§2 - Utiliser les ressources de l'emprunt public pour faire baisser le taux d'intérêt et pour consolider la dette.

L'amortissement est une technique financière très en vogue sous la Restauration. Elle consiste à faire racheter par l'Etat des titres de la dette publique pour en atténuer les effets et ainsi les amortir : en rentrant en possession de ces titres l'Etat n'est plus obligé d'en verser les intérêts à ses créanciers. C'est la Caisse d'amortissement qui est chargée de ces opérations de rachat de la dette publique.

Cette Caisse d'amortissement apparemment très active au cours des années 1820, a dans notre pays une existence déjà ancienne. En France, le premier fonds moderne d'amortissement de la dette publique apparaît en 1722 sous le nom de Caisse des remboursements qui connaît un échec assez rapide. De nombreuses tentatives pour réorganiser cette caisse ont lieu tout au long du XVIIIe siècle, mais elles se révèlent chaque fois assez éphémères : la Caisse reparaît en 1749 ; elle est remaniée en 1764, rétablie par Calonne, ministre des finances de Louis XVI, reconstituée en 1800 pour payer les dépenses de la Première République.

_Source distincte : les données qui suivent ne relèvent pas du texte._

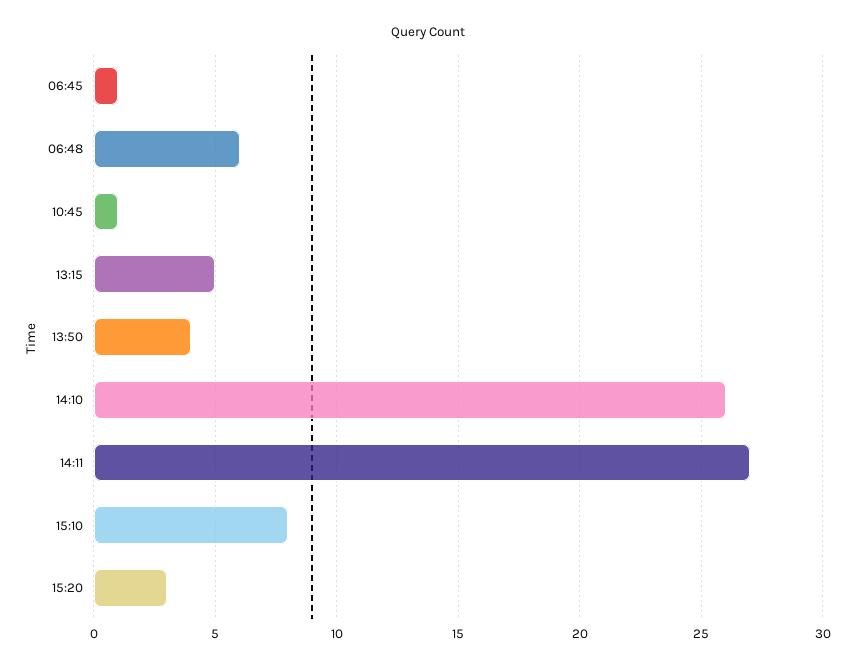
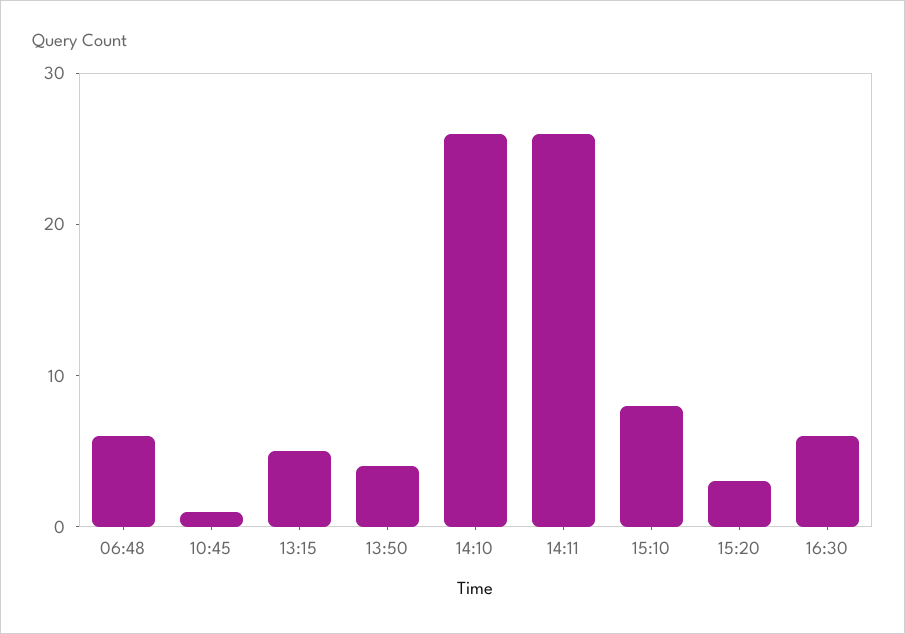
06:45: 1 -> none
14:11: 27 -> 26
16:30: none -> 6

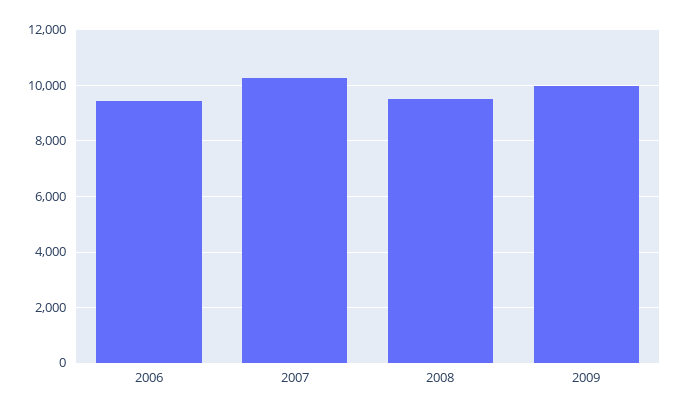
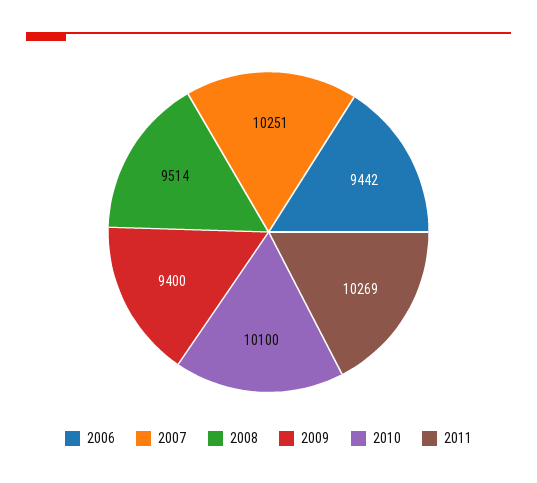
2009: 10000 -> 9400
2010: none -> 10100
2011: none -> 10269

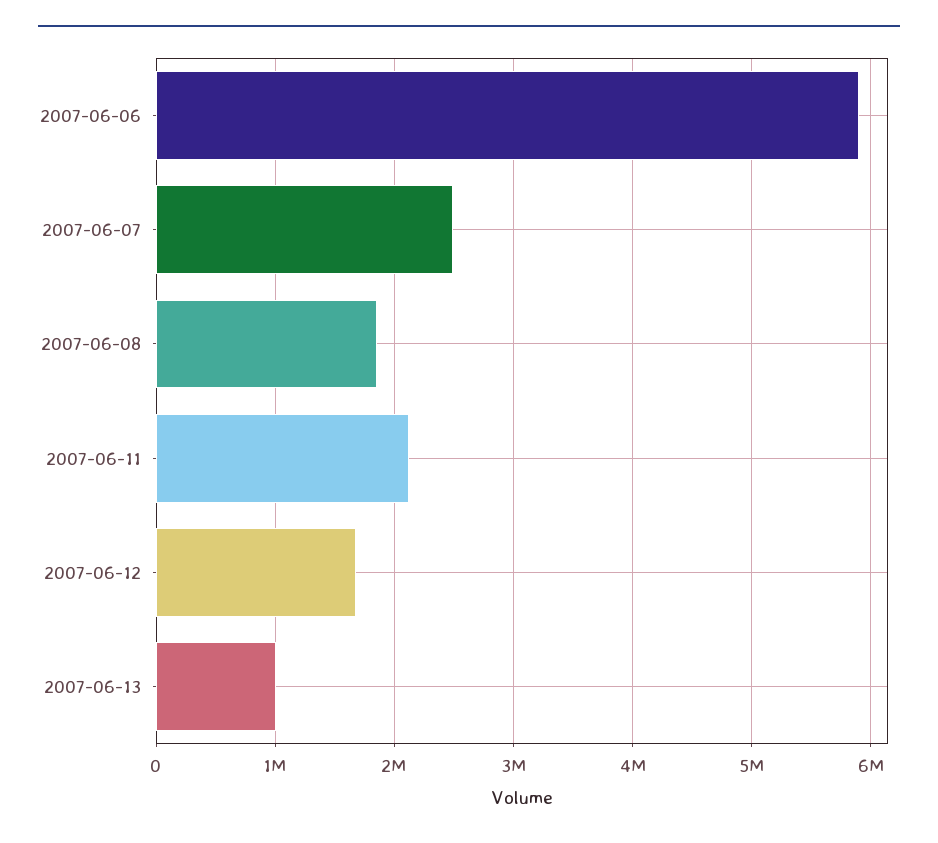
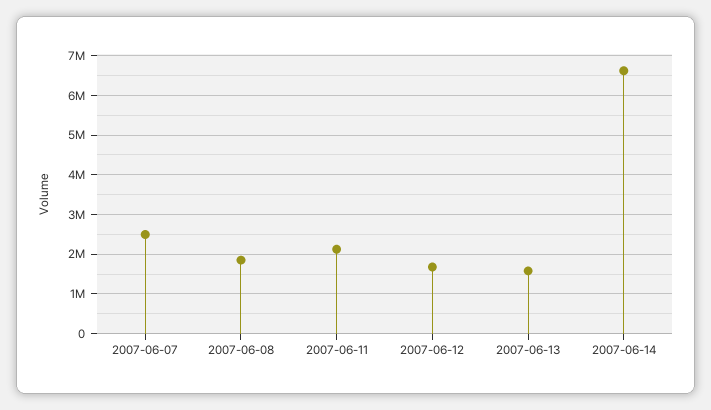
2007-06-06: 5900000 -> none
2007-06-13: 1000000 -> 1600000
2007-06-14: none -> 6600000

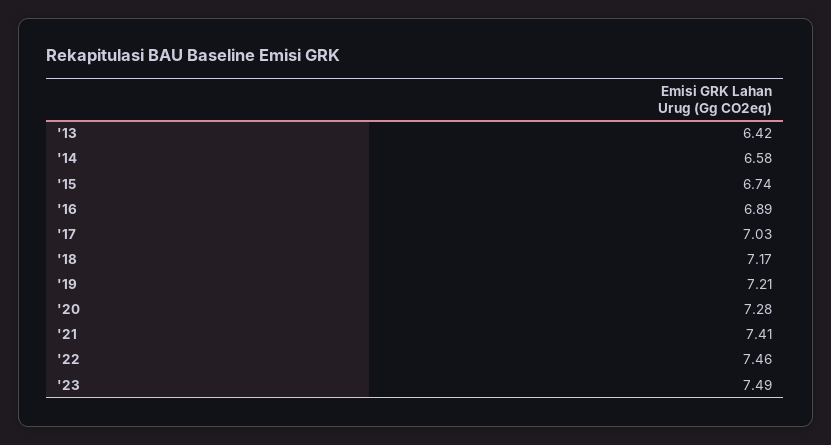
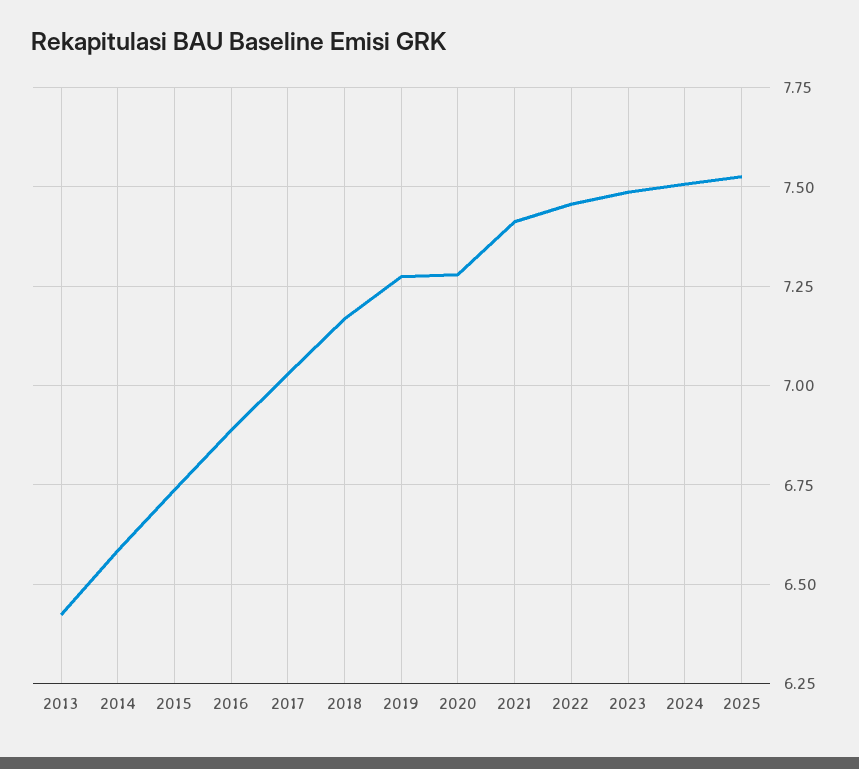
'19: 7.21 -> 7.275
2024: none -> 7.5
2025: none -> 7.525

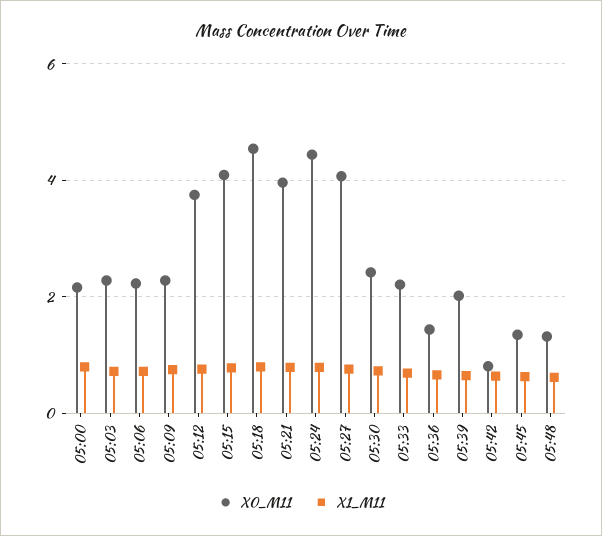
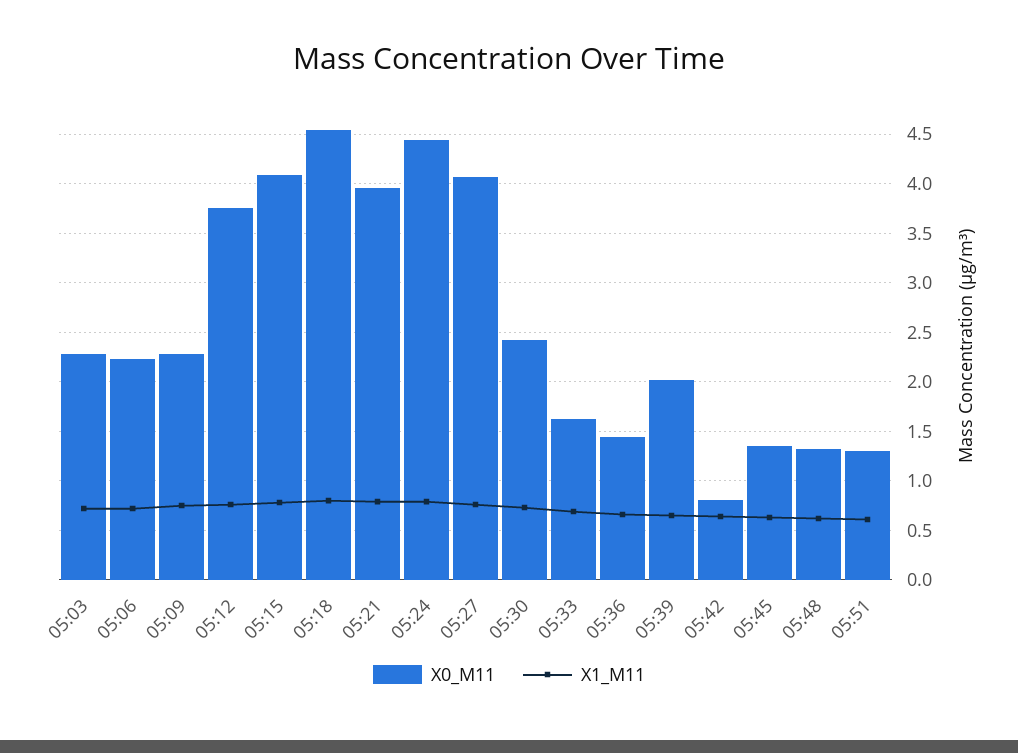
X0_M11, 05:00: 2.2 -> none
X1_M11, 05:00: 0.8 -> none
X0_M11, 05:33: 2.2 -> 1.6
X0_M11, 05:51: none -> 1.3
X1_M11, 05:51: none -> 0.6

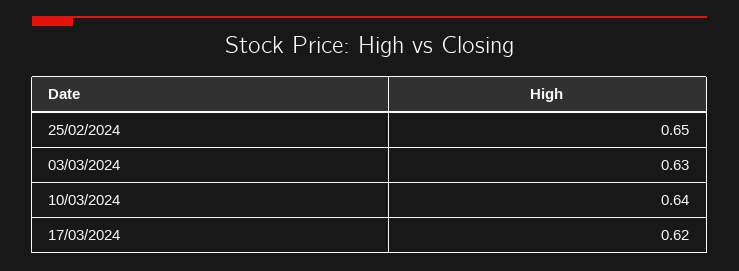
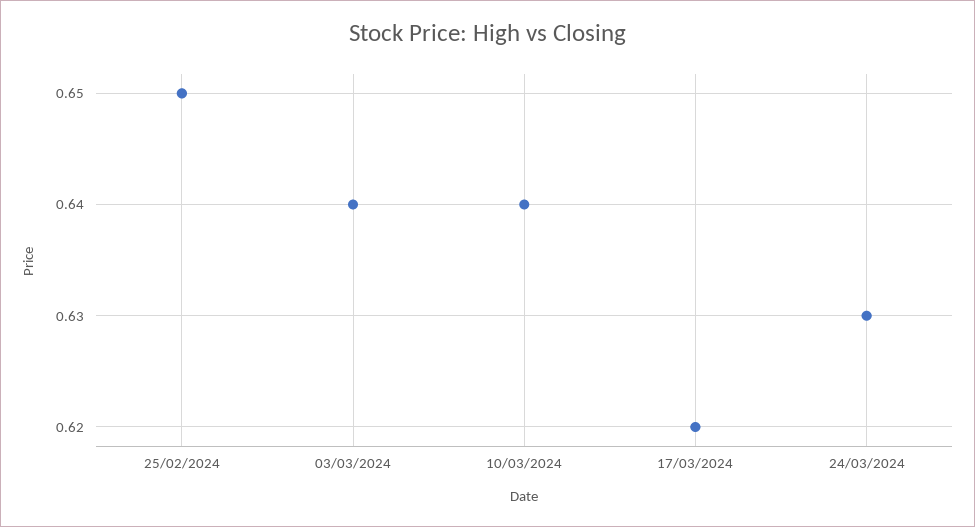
03/03/2024: 0.63 -> 0.64
24/03/2024: none -> 0.63

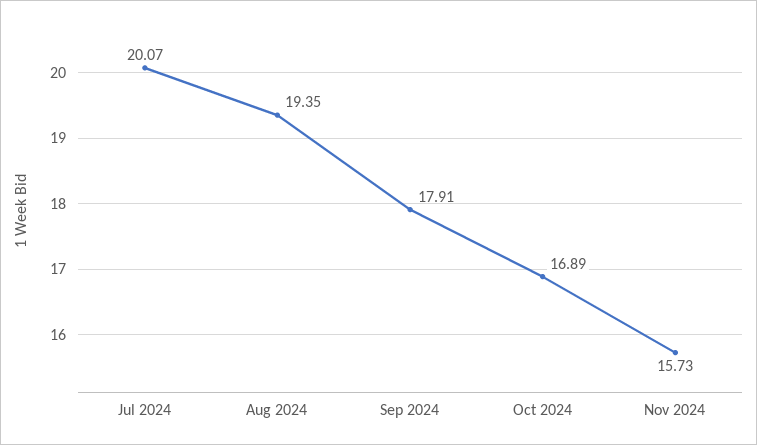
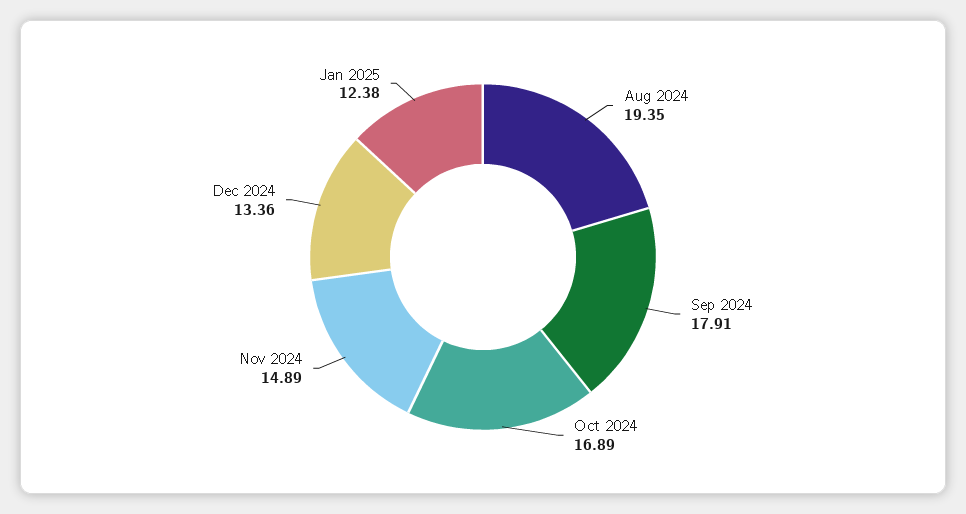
Jul 2024: 20.07 -> none
Nov 2024: 15.73 -> 14.89
Dec 2024: none -> 13.36
Jan 2025: none -> 12.38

Les contours de la Caisse d'amortissement n'ont pas toujours été très clairement définis : du fait de l'imbrication dans notre organisation financière de fonds provenant des institutions judiciaires et des dépôts volontaires des particuliers, ses fonctions ont souvent été confondues avec celles de la Caisse des dépôts et consignations.

Celle-ci remonte à Henri III qui crée un corps de receveurs auprès de toutes les cours de justice du royaume, chargés de recevoir les consignations judiciaires ainsi que les dépôts volontaires. La Révolution de 1789 supprime la charge de receveur considérée comme un privilège d'ancien régime et la loi du 23 septembre 1793 ordonne que les consignations judiciaires soient versées à Paris au Trésor Public et en province dans les caisses départementales. La loi des 28 nivôse et 8 pluviôse de l'an XIII centralise les services pour l'ensemble du territoire et confie à la Caisse d'amortissement 260 , créée à cette occasion, la responsabilité de gérer l'ensemble des dépôts. Les attributions de cette Caisse d'amortissement sont alors très larges et même contradictoires puisqu'elle doit gérer à la fois le service de l'amortissement des rentes et celui des dépôts judiciaires. Pour éviter une telle confusion, la loi de finances de 1816 crée la Caisse des dépôts et consignations, chargée de gérer les dépôts judiciaires. La Caisse d'amortissement maintenue doit de son côté se limiter à gérer la rente de l'Etat et ne doit plus recevoir de dépôts judiciaires : pour cela, elle se voit allouer une somme de 20 millions de francs ; cette somme est doublée en 1817 et portée à 40 millions ; elle est augmentée en outre des produits de l'enregistrement et des loteries ainsi que des ventes de bois appartenant à l'Etat..

Vers 1830, la question de l'amortissement donne lieu à des discussions nombreuses et passionnées. Cette technique financière compte de nombreux détracteurs chez les économistes, jugeant généralement qu'elle accorde une part beaucoup trop importante à l'emprunt et à partir de là, ils se montrent également très critiques à l'égard de la stratégie de la Caisse d'amortissement. Mais si, dans la critique de la caisse, ils rejoignent les partisans de l'impôt, leurs attaques proviennent d'un point de vue totalement opposé car ils sont pour leur part de fervents défenseurs de l'emprunt comme moyen ordinaire de gestion des finances publiques : s'ils dénoncent la stratégie de la caisse par conséquent, c'est parce qu'à leurs yeux elle se montre incompétente pour remplir la mission à laquelle elle devrait se consacrer avec une plus grande efficacité. Ils essaient de montrer à partir de là comment le gouvernement pourrait utiliser l'emprunt public pour une saine gestion des finances publiques.

La contribution des saint-simoniens à cette controverse financière est ainsi très originale : loin de considérer la dette publique comme une charge stérile, ils prônent un recours très large à l'emprunt public et veulent en faire un atout pour le développement économique.

Notes
260.

Pour de plus amples informations sur ces points d'histoire financière, on peut se reporter à Ch. Coquelin et Guillaumin, Dictionnaire de l'économie politique, Paris, Librairie de Guillaumin, 1873, articles Caisses d'amortissement, Caisse des dépôts et consignations, Crédit public. Ou encore à Léon Say, Dictionnaire des Finances, Paris, Berger-Levrault, 1889.